__Task item__
From the line that contains "- 2. How much" to the final line below, both included, print each line exactly and skip the pictures.

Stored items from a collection
****************************************
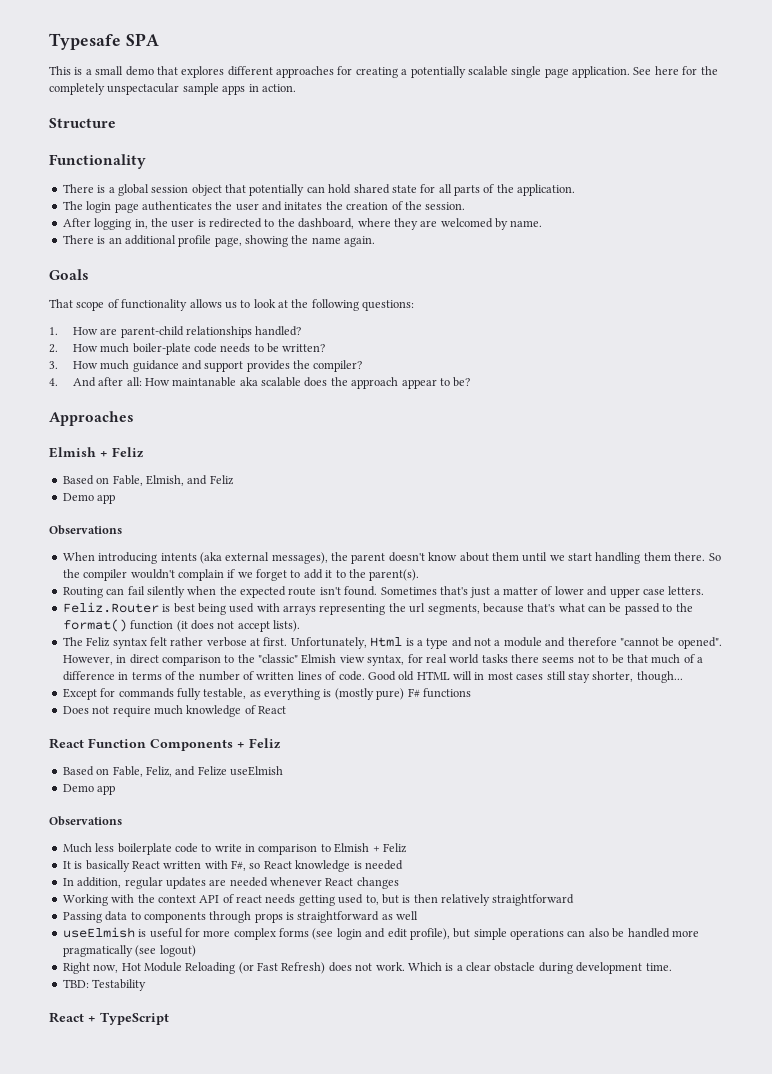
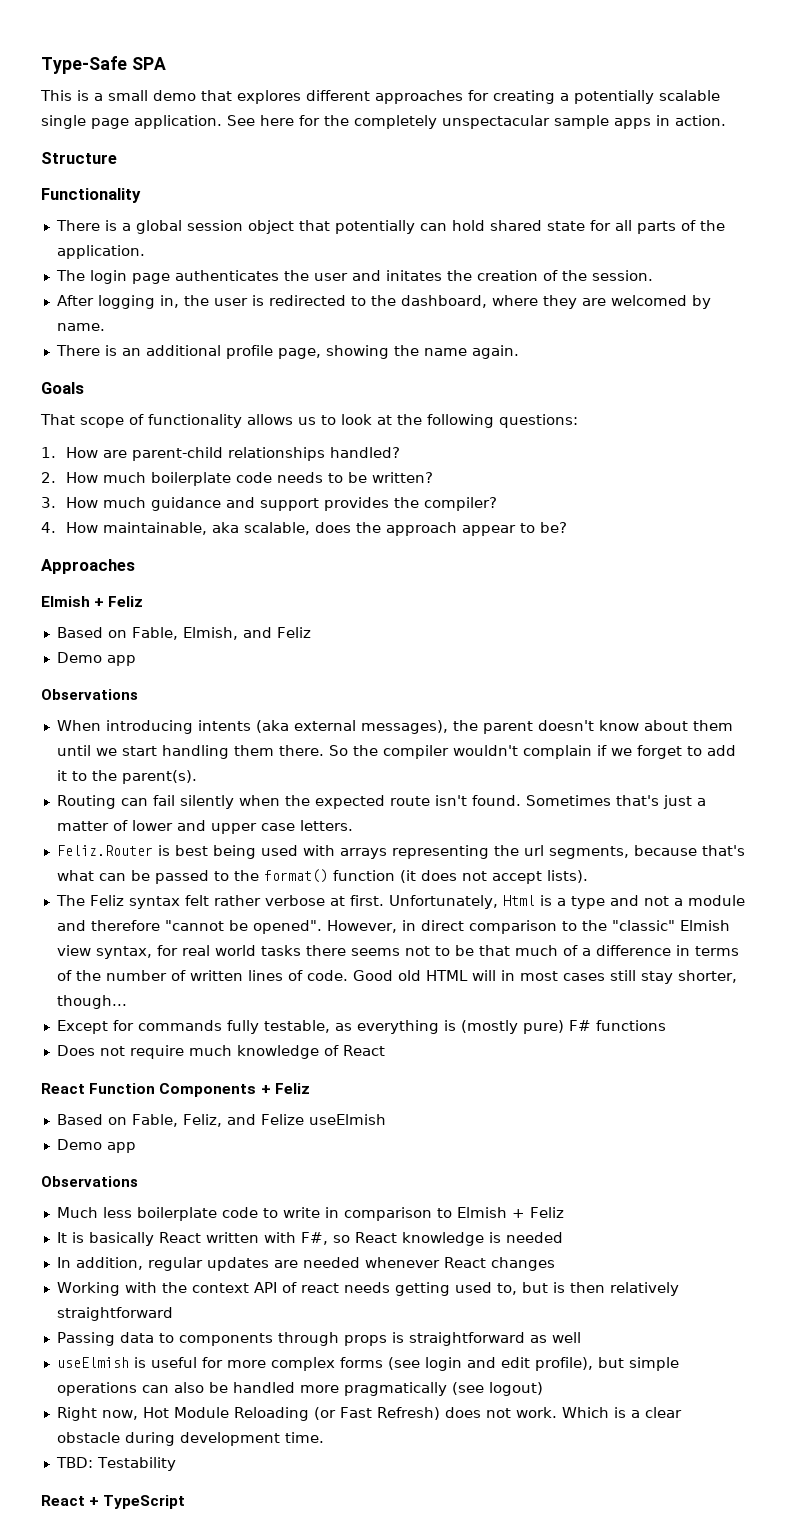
- Typesafe SPA
+ Type-Safe SPA
- 2. How much boiler-plate code needs to be written?
+ 2. How much boilerplate code needs to be written?
- 4. And after all: How maintanable aka scalable does the approach appear to be?
+ 4. How maintainable, aka scalable, does the approach appear to be?

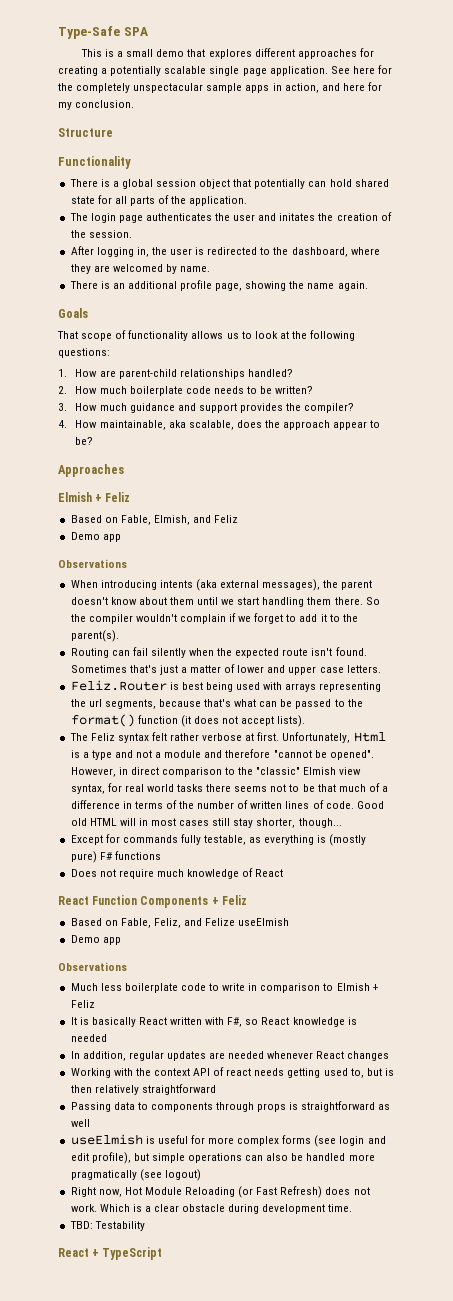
- See here for the completely unspectacular sample apps in action.
+ See here for the completely unspectacular sample apps in action, and here for my conclusion.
****************************************
__The answer__
- 2. How much boiler-plate code needs to be written?
+ 2. How much boilerplate code needs to be written?
- 4. And after all: How maintanable aka scalable does the approach appear to be?
+ 4. How maintainable, aka scalable, does the approach appear to be?

- See here for the completely unspectacular sample apps in action.
+ See here for the completely unspectacular sample apps in action, and here for my conclusion.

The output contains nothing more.